IMechE backs air capture of CO2 by machines
The organisation has ranked various geo-engineering schemes in terms of feasibility and environmental impact
- Published in News.
A geo-engineering scheme in which thousands of machines are deployed to capture greenhouse gases from the atmosphere could succeed in cutting emissions where existing efforts have failed and should be urgently prioritised ahead of other ideas, the IMechE has said.
Dr Tim Fox, head of energy and climate change at the institution, said the organisation had ranked various geo-engineering schemes in terms of feasibility and environmental impact and that air capture of CO2 by machines – such as the artificial “trees” proposed by US physicist Klaus Lackner – represented the most promising route forward.
He told PE: “Currently from the institution’s point of view we see air capture as the best possible candidate for a geo-engineering approach, and that’s the one we would like to see significant funding for.”
Fox’s comments came in the wake of a paper on air capture produced by the IMechE that was circulated to officials at the Intergovernmental Panel on Climate Change’s recent meeting on geo-engineering in Lima, Peru.
He said: “I think geo-engineering has been pretty much neglected by the IPCC as a possible approach to tackling climate change – they have been focused very much on adaptation and mitigation – but I think there’s clearly a growing recognition that some of the geo-engineering approaches are practical and technically feasible, particularly air capture.”
Air-capture schemes would suck CO2 out of the atmosphere and sequester it in underground stores or recycle it for industrial processes. They are being developed by Lackner, Canadian climate scientist Professor David Keith, and Professor Aldo Steinfeld of science and technology university ETH Zurich. But a pilot plant has yet to be developed and the ideas have only been tested at laboratory level. Fox said: “It’s only through a pilot plant that the engineering can be proved.”
Air-capture machines have the advantage that they could be deployed anywhere, perhaps in areas with renewable energy to power them. They could account for emissions not amenable to mitigation, such as from aircraft, giving a net balance of “negative emissions”. The air-capture systems could also be used next to power stations where carbon capture and storage (CCS) technology is unsuitable.
It is thought the machines could even help to establish a global price ceiling for carbon in the absence of a legally binding international agreement on cutting emissions, where polluters would have to pay for the carbon they emit, or invest in air capture.
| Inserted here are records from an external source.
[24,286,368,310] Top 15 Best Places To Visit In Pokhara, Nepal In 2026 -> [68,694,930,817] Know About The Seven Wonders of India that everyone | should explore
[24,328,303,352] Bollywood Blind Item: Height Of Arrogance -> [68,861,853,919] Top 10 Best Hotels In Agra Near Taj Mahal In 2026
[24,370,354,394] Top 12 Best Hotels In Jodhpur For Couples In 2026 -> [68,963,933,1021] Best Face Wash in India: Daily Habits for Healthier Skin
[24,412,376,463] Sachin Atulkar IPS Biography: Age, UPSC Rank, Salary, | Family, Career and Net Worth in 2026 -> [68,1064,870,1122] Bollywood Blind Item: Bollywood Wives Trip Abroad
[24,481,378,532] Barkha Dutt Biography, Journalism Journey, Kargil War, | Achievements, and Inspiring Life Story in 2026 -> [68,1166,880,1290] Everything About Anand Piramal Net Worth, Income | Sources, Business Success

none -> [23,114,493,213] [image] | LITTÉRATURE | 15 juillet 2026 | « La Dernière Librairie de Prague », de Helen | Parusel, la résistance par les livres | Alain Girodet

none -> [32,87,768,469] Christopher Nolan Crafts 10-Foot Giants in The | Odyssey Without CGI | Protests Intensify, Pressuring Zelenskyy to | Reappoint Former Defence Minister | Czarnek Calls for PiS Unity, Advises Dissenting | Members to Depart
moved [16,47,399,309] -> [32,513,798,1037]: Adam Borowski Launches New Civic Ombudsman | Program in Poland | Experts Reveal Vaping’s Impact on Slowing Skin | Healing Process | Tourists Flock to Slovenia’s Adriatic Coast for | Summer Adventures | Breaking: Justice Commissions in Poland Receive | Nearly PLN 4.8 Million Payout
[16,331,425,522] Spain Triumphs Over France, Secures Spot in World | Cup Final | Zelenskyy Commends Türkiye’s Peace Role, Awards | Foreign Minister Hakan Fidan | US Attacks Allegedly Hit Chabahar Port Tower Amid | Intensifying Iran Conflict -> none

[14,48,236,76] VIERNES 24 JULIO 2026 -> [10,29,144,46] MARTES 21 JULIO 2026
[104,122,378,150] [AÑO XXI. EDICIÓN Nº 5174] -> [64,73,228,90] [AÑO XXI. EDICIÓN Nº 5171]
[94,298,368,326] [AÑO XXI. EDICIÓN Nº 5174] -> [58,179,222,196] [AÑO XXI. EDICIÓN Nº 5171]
Fox said: “What that would do is encourage and accelerate the development of alternative ways of abating, whether that’s through CCS with coal, CCS with gas or cheaper wind turbines, solar and biofuels.” Developers of air-capture machines could be encouraged into the market and the price of carbon could drop with increased competition.
Fox said: “The current problem is that the market is failing, and the reason the market is failing is that there is no legally binding international agreement on carbon emissions. So we’ve got to think radically.” For the idea to work, an international mandate would be required in which CO2 was treated as a pollutant much in the manner of CFCs, Fox said.